Jessica s’exécuta sans rien dire. Quelques minutes plus tard, elle apparaissait avec une grande tasse de verveine. Elle la lui tendit et s’assied près de lui.

- Tu te souviens quand j’avais rêvé que tu m’offrais une bague et que j’étais heureuse ?

Le vieil homme la regardait, soupçonneux, et se contenta d’acquiescer d’un clignement des yeux.

- Eh bien, j’ai rêvé cette nuit que tu me proposais de partir en croisière et j’étais ravie ! C’est probablement parce que tu m’avais parlé de ton envie de faire une croisière l’hiver dernier, juste avant tes problèmes de santé. C’est drôle les rêves ! On ne sait même pas si cela veut dire quelque chose. Il s’en passe des choses dans nos têtes la nuit !

Il ne répondit pas et but son infusion d’un trait.

 

Deux semaines plus tard, Firmin mourait sans le savoir. Il mourait en dormant.

 

Quand Jessica fut convoquée par Maître Honaume, le notaire, elle arriva avec plus d’une demi-heure d’avance. Elle attendit fébrilement l’heure convenue dans la salle d’attente, en compagnie de quatre vieilles dames silencieuses.

La secrétaire les fit rentrer toutes ensemble dans le bureau du notaire qui les invita à s’installer sur les sièges de cuir blanc disposés en face de lui. Jessica ne comprenait pas pour quelle raison ces dames étaient là avec elle.
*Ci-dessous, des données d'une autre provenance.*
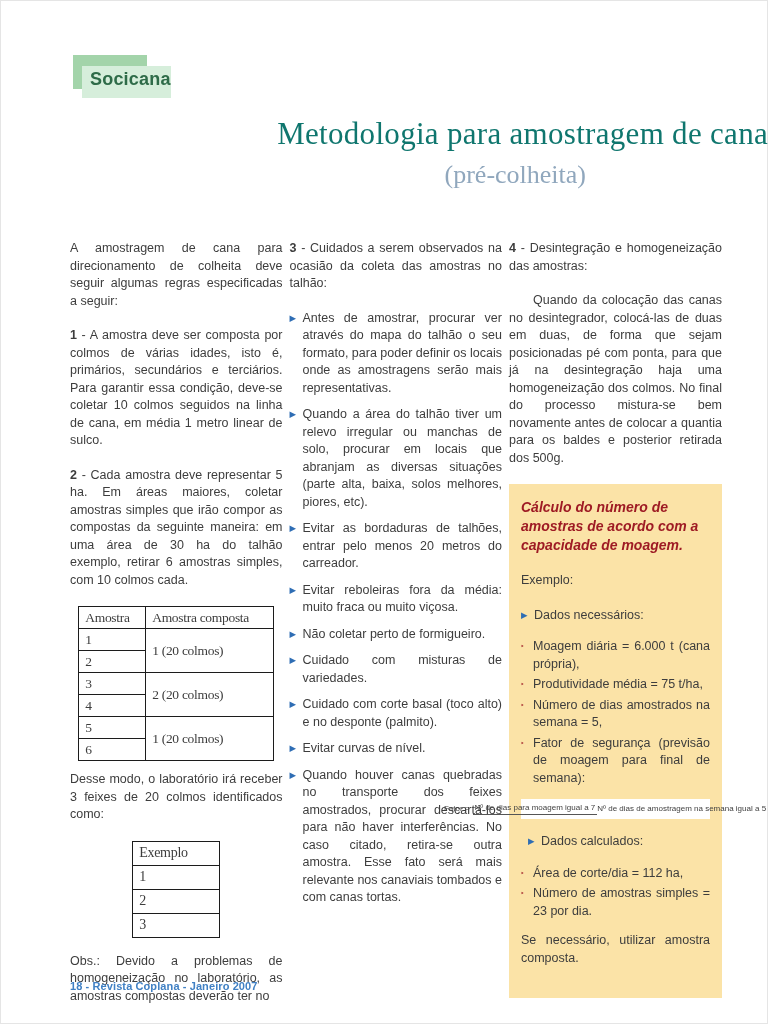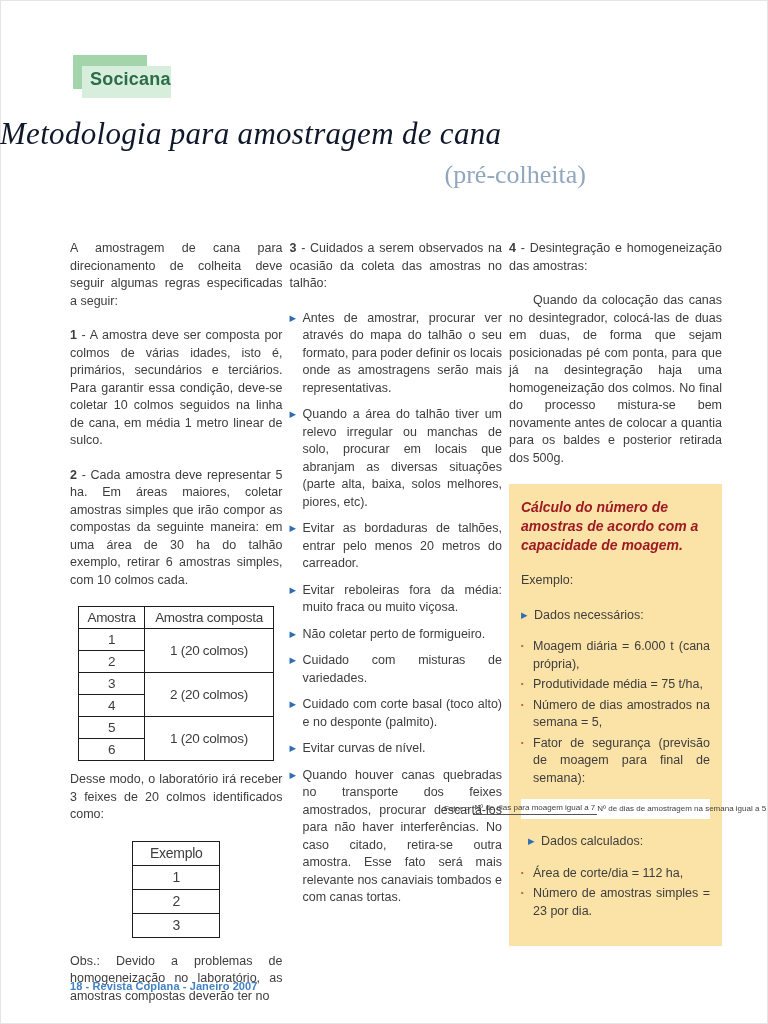"Metodologia para amostragem de cana" .main-title { color: #0f172a -> #0f766e; font-style: italic -> none; text-align: left -> right }
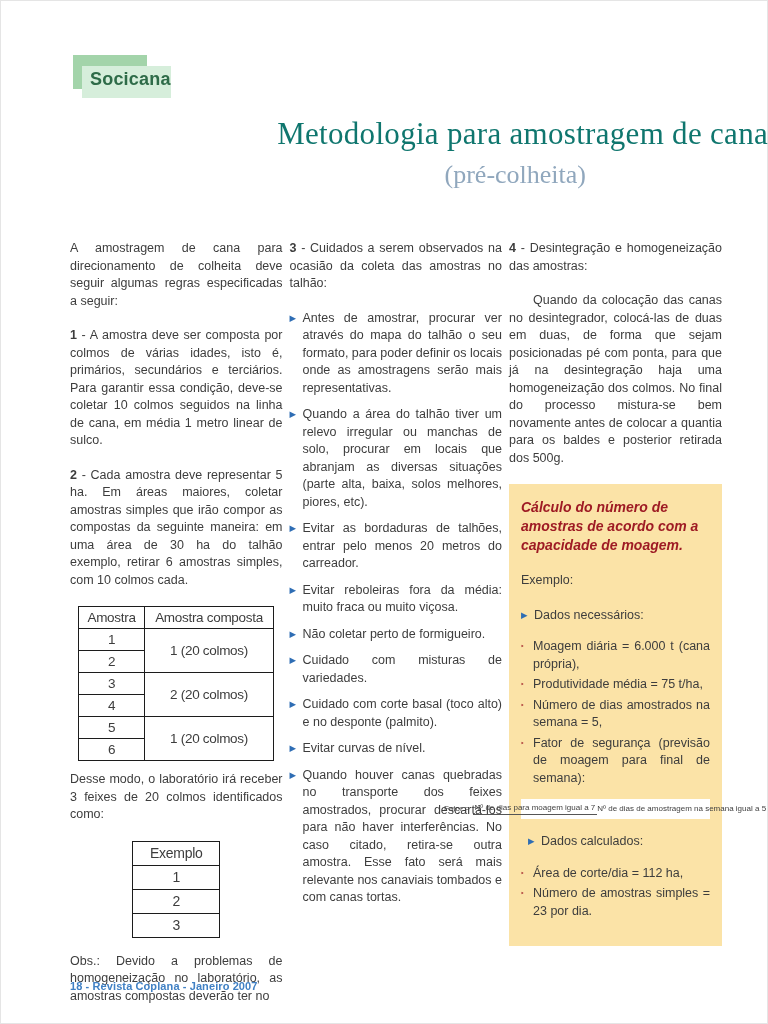"Amostra" th,td { font-family: none -> Liberation Serif, serif; text-align: center -> none }
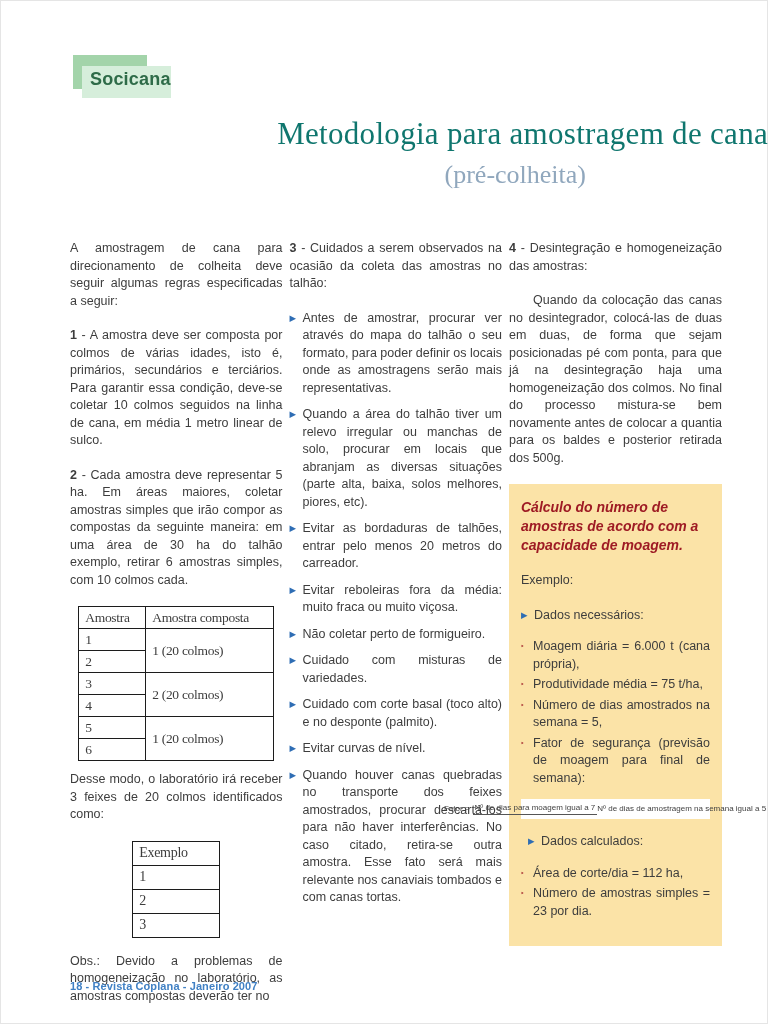"Se necessário, utilizar amostra" p.box-footer { html: none -> <p>Se necessário, utilizar amostra composta.</p> }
Elle les regardait avec méfiance.

- Mademoiselle Jessica Trisse, Madame Lucie Holle, Madame Bernadette Mitterac, Madame Yvette Ornière et Madame Joséphine Hozer, je vous ai convoquée car Monsieur Firmin Dubois est passé dans mon office quelques jours avant de mourir. Il m’a laissé cinq enveloppes à remettre à chacune d’entre vous.

Joignant le geste à la parole, il ouvrit le tiroir de son bureau et en retira cinq enveloppes kraft. Le nom de chacune était soigneusement consigné de la main de Firmin dans le coin de chaque enveloppe.

- Vous connaissez Monsieur Firmin Dubois ?

Seule Jessica répondit par l’affirmative. Les quatre autres firent non de la tête.

- Lorsque vous aurez ouvert, vous comprendrez probablement.

Il remit les plis à leurs destinataires. La première à ouvrir l’enveloppe fut Bernadette. Elle en retira une pochette où figurait le nom d’une célèbre compagnie organisatrice de croisières ainsi qu’un feuillet de quelques lignes écrites par Firmin. Machinalement, elle lut à haute voix :


Madame, En répondant à une petite annonce par laquelle je recherchais une compagne afin de terminer ma route avec elle, vous avez un jour souhaité me rencontrer. J’ai eu la faiblesse de ne jamais donner suite à votre lettre. Je ne saurai donc jamais si nous aurions eu plaisir à effectuer la croisière de mes rêves ensemble. Par conséquent, je vous offre ce tour du monde que vous ferez sans moi mais avec ma pensée affectueuse. Bon voyage. Firmin. 

Les trois autres vieilles dames trouvèrent la même pochette et la même lettre dans leur enveloppe. Les yeux arrondis par la surprise, elles restaient interdites. 

Jessica ouvrit à son tour son enveloppe qui était bien plus épaisse que les autres. Elle s’imaginait bien que si il avait offert des croisières hors de prix à quatre inconnues, elle allait y trouver un cadeau éblouissant. Lui laissait-il de l’argent ? Son appartement ?

 

Son enveloppe contenait un livre intitulé Comment interpréter vos rêves et deux mots perdus au milieu d’une feuille blanche : Amuse toi.